Dopo un avvio positivo di questa elettrizzante novità, subentrano le prime difficoltà gestionali da parte della Federazione Ciclistica, le quali coincisero con l’incendio della palazzina della scuola di ciclismo. Ben presto, a complicare la situazione, si aggiunge il degrado urbano e sociale dell’area, favorito da una possibile speculazione urbanistica in quanto quest’area è una delle più prestigiose del Veneto. Proprio in questo momento una voce profonda mi dice chiaramente: “ristruttura questo velodromo”. Non mi spinsero motivazioni di ordine economico, politico o societario ma solo questa voce la quale mi spronò a proseguire nella convinzione di trovare persone che assieme a me condividessero questo sogno e lo trasformassero in realtà. E così accadde. Durante un corso per direttori sportivi conobbi l’architetto Vittorio Caleffi, un appassionato dei valori educativi trasmessi dallo sport e un capace tecnico. Grazie alla sua esperienza iniziò non solo un dialogo con il Comune di Padova, ma si crearono anche gli strumenti operativi per trasformare un luogo di degrado e speculazione in un ambiente bello e sano, non solo per Padova ma per tutta la regione. Coordinare tutto ciò mi fu possibile perché le società ciclistiche padovane mi nominarono loro presidente e in sintonia con il Comitato regionale Veneto, presieduto da Bruno Coccato, fu creato il Consorzio piste di Padova, la cui presidenza fu affidata al mio amico Giorgio Magagna.

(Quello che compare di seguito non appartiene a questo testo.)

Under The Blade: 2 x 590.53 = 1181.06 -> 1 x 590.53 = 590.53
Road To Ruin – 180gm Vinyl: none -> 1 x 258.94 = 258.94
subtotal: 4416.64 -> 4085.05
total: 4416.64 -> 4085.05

Sembrava un’impresa impossibile perché erano gli anni dove gli ideali erano messi a dura prova dall’euforia del denaro facile e dalla speculazione. Erano gli anni di Tangentopoli. Infatti l’area del Prato della Valle con l’adiacente ex Foro Boario e lo stadio Appiani risultava appetibile da possibili speculazioni immobiliari in quanto area urbana di grande prestigio e nel centro della città. Risultava difficile questa avventura senza strumenti di potere o economici.

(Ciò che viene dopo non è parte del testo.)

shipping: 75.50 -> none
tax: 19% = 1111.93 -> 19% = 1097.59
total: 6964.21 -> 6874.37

Fortunatamente qui a Padova un amico ciclista, con cui correvo assieme da ragazzo, cominciò, non solo a realizzarsi come marito e padre, ma anche di andare molto forte nelle competizioni agonistiche ciclistiche e a diventare in quegli anni il più forte corridore del mondo di ciclismo su pista. Infatti vinse non solo i Campionati Italiani ma anche i Campionati del Mondo nella corsa dell’individuale a punti, l’Americana, le tappe al Giro d’Italia con la maglia rosa e le Olimpiadi ad Atlanta. Il suo nome è Silvio Martinello. Questo corridore di Padova rappresenta un’importantissima immagine e punto di svolta per la ristrutturazione dello storico Velodromo Monti. Ben presto si arrivò all’inaugurazione, avvenuta il 6 luglio 1998. Questo con la collaborazione di Comune e Provincia, con gli assessori Iles Braghetto, Claudio Sinigaglia e Andrea Colasio. Fu ospitata anche la Nazionale di Ciclismo su pista che vinse con il padovano Mario Benetton il titolo iridato e fu creata la prima scuola di ciclismo Leandro Faggin. La scuola ha la gestione dell’impianto e il suo presidente è tutt’ora Manfredo Dorella, bravo e capace nel suo ruolo. Un pensiero va a tutti coloro che si sono impegnati in questo importantissimo progetto a cui mando un abbraccio caloroso e dico grazie. I loro nomi sono: Giuliano Lion, Franco Galiazzo, Diana Ranzato, Giorgio Righetto, Tiberio Titone, Pierluigi Siviero, Bruno Coccato, Camillo Calzavara, Giorgio Magagna, Pierino Bilato, Roberto Colò, Flavio Milani, Nives Milani, Andrea Veronese, Marcella Tabacchi, Mauro Gazzerro e moglie, Andrea Colasio, Iles Braghetto, claudio Sinigaglia, Flavio Zanonato un Grazie particolare al Presidente della Scuola di Ciclismo Leandro Faggin, Manfredo Dorella, e all’architetto Vittorio Caleffi. Un abbraccio a tutti coloro che amano questo sport.